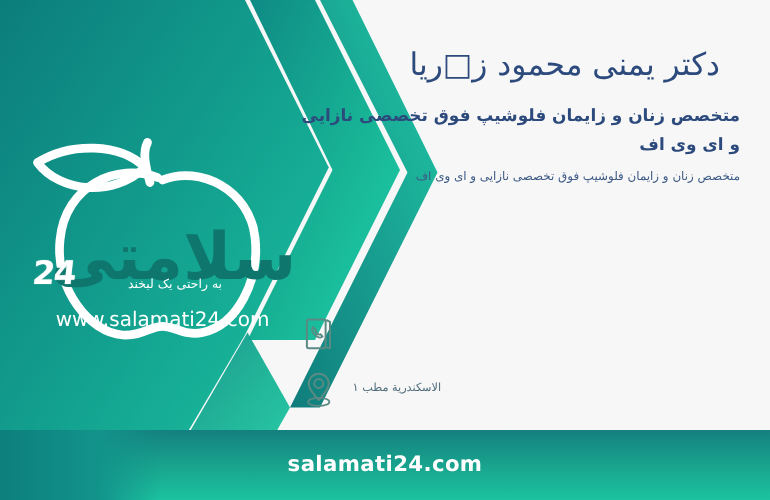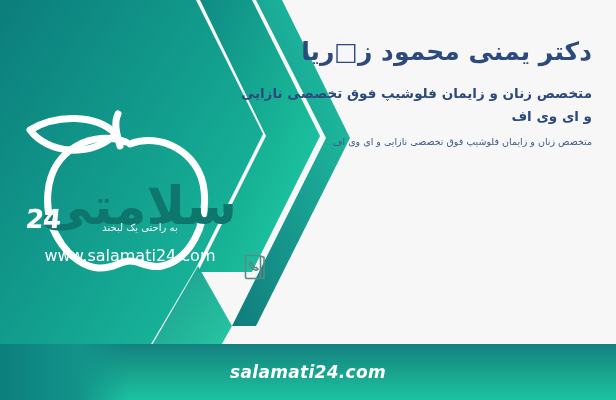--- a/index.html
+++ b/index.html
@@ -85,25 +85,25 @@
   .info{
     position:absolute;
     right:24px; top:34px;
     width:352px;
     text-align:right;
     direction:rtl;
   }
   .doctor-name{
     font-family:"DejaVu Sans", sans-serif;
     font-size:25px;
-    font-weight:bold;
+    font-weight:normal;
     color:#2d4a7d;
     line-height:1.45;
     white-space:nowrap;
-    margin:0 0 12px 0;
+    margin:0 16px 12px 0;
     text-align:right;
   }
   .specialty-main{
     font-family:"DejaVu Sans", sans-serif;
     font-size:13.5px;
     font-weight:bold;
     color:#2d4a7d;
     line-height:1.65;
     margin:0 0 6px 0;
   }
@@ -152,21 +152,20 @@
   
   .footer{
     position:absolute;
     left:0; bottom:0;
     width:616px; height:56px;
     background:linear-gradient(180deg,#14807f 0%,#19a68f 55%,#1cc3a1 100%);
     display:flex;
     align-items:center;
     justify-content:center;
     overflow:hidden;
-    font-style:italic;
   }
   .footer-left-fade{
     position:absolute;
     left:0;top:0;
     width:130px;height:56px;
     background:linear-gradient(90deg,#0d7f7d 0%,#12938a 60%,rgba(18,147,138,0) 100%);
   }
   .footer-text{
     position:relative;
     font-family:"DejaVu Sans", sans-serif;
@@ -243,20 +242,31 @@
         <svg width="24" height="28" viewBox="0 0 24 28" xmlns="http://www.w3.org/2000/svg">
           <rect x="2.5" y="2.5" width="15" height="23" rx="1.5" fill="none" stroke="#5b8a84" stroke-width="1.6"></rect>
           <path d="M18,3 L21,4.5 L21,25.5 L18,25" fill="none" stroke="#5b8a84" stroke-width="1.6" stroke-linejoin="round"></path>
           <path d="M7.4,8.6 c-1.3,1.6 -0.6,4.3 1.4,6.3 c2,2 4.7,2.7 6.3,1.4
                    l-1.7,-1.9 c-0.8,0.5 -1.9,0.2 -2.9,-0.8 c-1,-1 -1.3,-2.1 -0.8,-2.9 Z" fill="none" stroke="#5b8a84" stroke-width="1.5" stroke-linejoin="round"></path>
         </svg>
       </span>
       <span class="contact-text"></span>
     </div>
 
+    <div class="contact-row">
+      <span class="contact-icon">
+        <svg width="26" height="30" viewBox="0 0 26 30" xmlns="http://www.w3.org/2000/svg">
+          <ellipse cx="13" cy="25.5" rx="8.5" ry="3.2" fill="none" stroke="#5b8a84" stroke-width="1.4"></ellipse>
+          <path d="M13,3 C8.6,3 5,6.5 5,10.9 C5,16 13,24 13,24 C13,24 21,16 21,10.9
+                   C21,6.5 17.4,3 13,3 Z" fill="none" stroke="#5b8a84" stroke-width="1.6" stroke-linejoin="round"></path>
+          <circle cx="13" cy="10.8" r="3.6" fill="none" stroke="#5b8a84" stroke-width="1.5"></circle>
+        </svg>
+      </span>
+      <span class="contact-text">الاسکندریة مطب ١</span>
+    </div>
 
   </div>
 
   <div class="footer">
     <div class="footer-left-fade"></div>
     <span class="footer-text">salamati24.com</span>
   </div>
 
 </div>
###
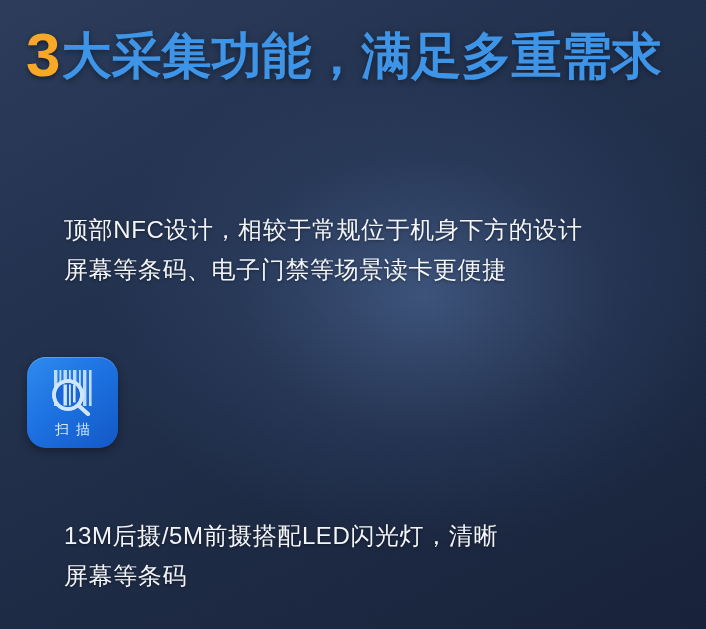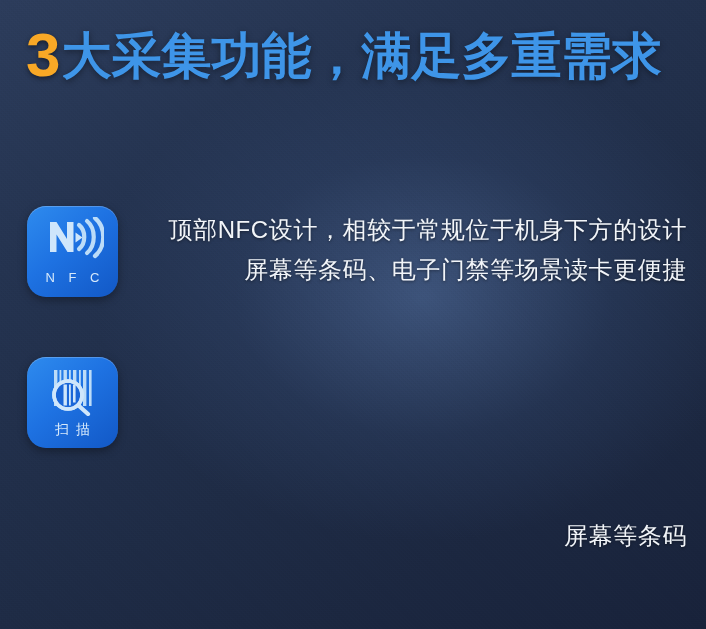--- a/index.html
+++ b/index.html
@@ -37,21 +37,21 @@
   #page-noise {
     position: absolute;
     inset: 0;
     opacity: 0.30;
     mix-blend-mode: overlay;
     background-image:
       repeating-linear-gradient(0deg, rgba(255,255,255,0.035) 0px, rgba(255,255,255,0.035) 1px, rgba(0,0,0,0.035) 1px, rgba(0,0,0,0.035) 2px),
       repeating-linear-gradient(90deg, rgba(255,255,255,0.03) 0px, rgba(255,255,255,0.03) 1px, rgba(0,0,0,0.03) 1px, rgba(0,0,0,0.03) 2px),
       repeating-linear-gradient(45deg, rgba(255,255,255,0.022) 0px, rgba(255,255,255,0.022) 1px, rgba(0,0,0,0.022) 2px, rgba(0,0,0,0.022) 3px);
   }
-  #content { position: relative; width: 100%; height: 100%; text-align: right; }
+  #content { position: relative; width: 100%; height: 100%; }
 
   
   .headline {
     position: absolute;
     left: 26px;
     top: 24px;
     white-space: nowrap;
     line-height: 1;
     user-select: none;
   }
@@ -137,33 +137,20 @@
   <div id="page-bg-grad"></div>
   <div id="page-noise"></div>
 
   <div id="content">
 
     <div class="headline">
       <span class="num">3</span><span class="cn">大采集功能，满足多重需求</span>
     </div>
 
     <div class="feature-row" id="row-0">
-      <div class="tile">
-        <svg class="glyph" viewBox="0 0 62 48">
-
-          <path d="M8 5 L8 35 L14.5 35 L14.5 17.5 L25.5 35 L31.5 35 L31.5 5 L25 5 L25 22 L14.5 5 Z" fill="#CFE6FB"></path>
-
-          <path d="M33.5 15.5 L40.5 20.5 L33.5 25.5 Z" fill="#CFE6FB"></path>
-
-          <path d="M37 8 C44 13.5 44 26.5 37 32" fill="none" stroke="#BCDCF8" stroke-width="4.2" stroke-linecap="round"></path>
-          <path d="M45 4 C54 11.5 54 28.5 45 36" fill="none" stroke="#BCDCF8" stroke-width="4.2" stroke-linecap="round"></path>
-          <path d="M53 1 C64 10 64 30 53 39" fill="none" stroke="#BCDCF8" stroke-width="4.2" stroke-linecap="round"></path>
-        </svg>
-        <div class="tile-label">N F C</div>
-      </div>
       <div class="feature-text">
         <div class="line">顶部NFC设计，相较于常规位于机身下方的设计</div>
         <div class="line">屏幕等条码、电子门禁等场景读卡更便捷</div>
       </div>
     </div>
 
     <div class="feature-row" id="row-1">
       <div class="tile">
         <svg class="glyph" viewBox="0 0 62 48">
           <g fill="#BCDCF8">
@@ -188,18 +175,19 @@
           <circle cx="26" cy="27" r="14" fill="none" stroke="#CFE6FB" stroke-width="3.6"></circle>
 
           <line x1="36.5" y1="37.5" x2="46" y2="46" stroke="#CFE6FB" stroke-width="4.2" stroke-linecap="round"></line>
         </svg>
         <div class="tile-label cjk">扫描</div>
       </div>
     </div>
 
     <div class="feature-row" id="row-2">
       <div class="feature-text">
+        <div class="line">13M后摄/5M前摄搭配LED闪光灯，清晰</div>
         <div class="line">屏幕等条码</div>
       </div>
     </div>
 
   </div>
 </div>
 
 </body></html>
###
What the exercise asks: Among the records, find all lines that include the string "center" and return them.

Solution below:
     align-items:center;
     justify-content:center;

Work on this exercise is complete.